Mas você está fazendo luto. Toda vez que nota que perdeu mais peso. Toda vez que não consegue fazer algo que costumava fazer sem esforço. Toda vez que se pega observando enquanto dorme e pensando quantas vezes mais vai poder ver isso. Toda vez que mentalmente ensaia um futuro sem a pessoa e depois sente culpa por ter ido lá. Esse luto é real. Não é prematuro. Não é pessimista. É seu coração respondendo honestamente ao que está acontecendo diante de você.
O luto anteciapatório frequentemente parece como viver em dois mundos ao mesmo tempo. Em um, a pessoa ainda está aqui, e você tenta estar presente, saborear cada momento, criar memórias. No outro, já está imaginando a cadeira vazia, o telefone silencioso, o armário cheio de roupas que ninguém vai usar. Mover-se entre esses dois mundos é desorientador e exaustivo.
A culpa pode ser sufocante. Pode sentir culpa por chorar quando a pessoa ainda está na sala. Culpa por pesquisar arranjos funerários enquanto ainda está viva. Culpa por sentir alívio nos dias em que não parece estar com dor, porque alívio parece próximo demais de aceitação. Culpa por querer que isso acabe, porque querer que acabe significa querer que morra, e esse pensamento é insuportável mesmo vindo de um lugar de amor e compaixão, não de crueldade.
Eis o que quero que você saiba: luto anteciapatório não significa que você desistiu. Não significa que não está lutando ao lado dela. Não significa que a ama menos. Significa que é um ser humano que pode ver o que está por vir, e seu coração está tentando se preparar para algo para o qual nunca estará verdadeiramente preparado. Isso não é fraqueza. É a coragem crua e honesta de alguém que se recusa a desviar o olhar.

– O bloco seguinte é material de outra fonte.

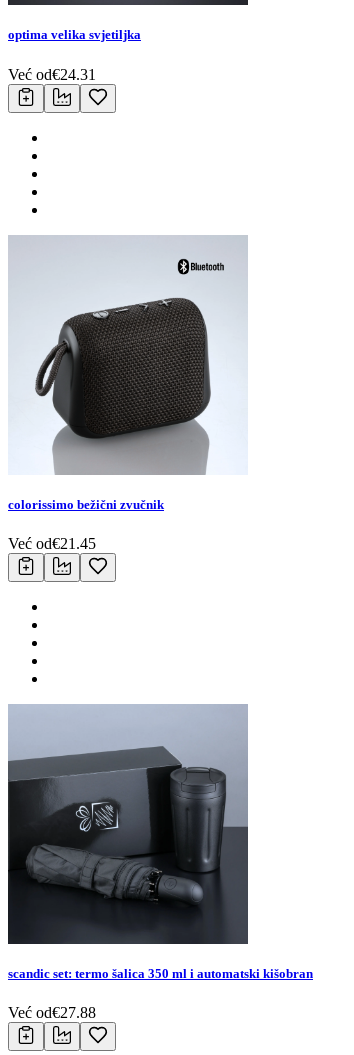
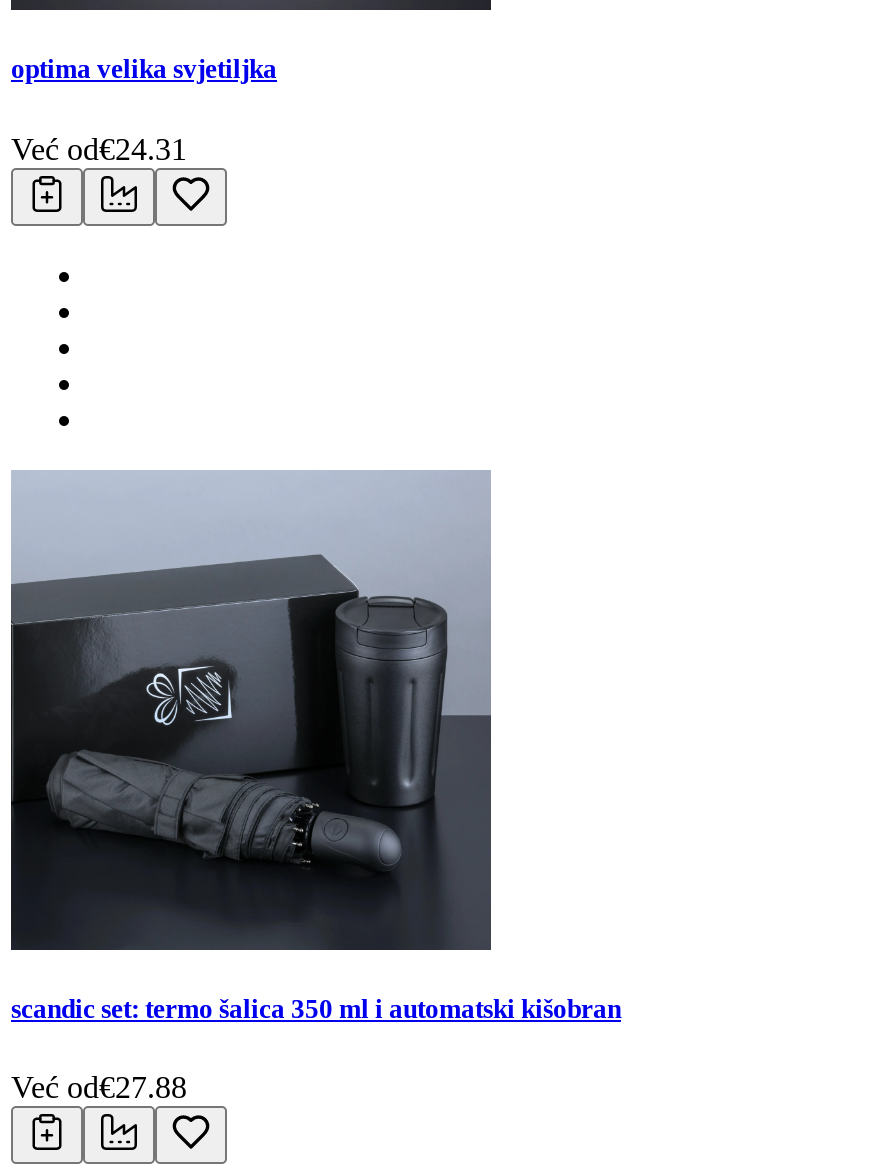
- [image]
- colorissimo bežični zvučnik
- Već od€21.45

Se puder, deixe-se fazer luto abertamente. Converse com um conselheiro, um grupo de apoio ou um amigo de confiança que não vai tentar te convencer a não sentir. Escreva em um diário. Chore quando precisar. E ao mesmo tempo, continue aparecendo para a pessoa que ama. Segure a mão dela. Diga o que significa para você. Esteja presente nos momentos que ainda têm juntos, mesmo quando a presença parece como estar de pé dentro do fogo.
Você não está fazendo isso errado. Não existe jeito certo de fazer luto por alguém que está perdendo em câmera lenta. A única coisa errada seria fingir que não está sofrendo. Se permita sofrer. Se permita amar. Não são opostos — são a mesma coisa, vista de ângulos diferentes.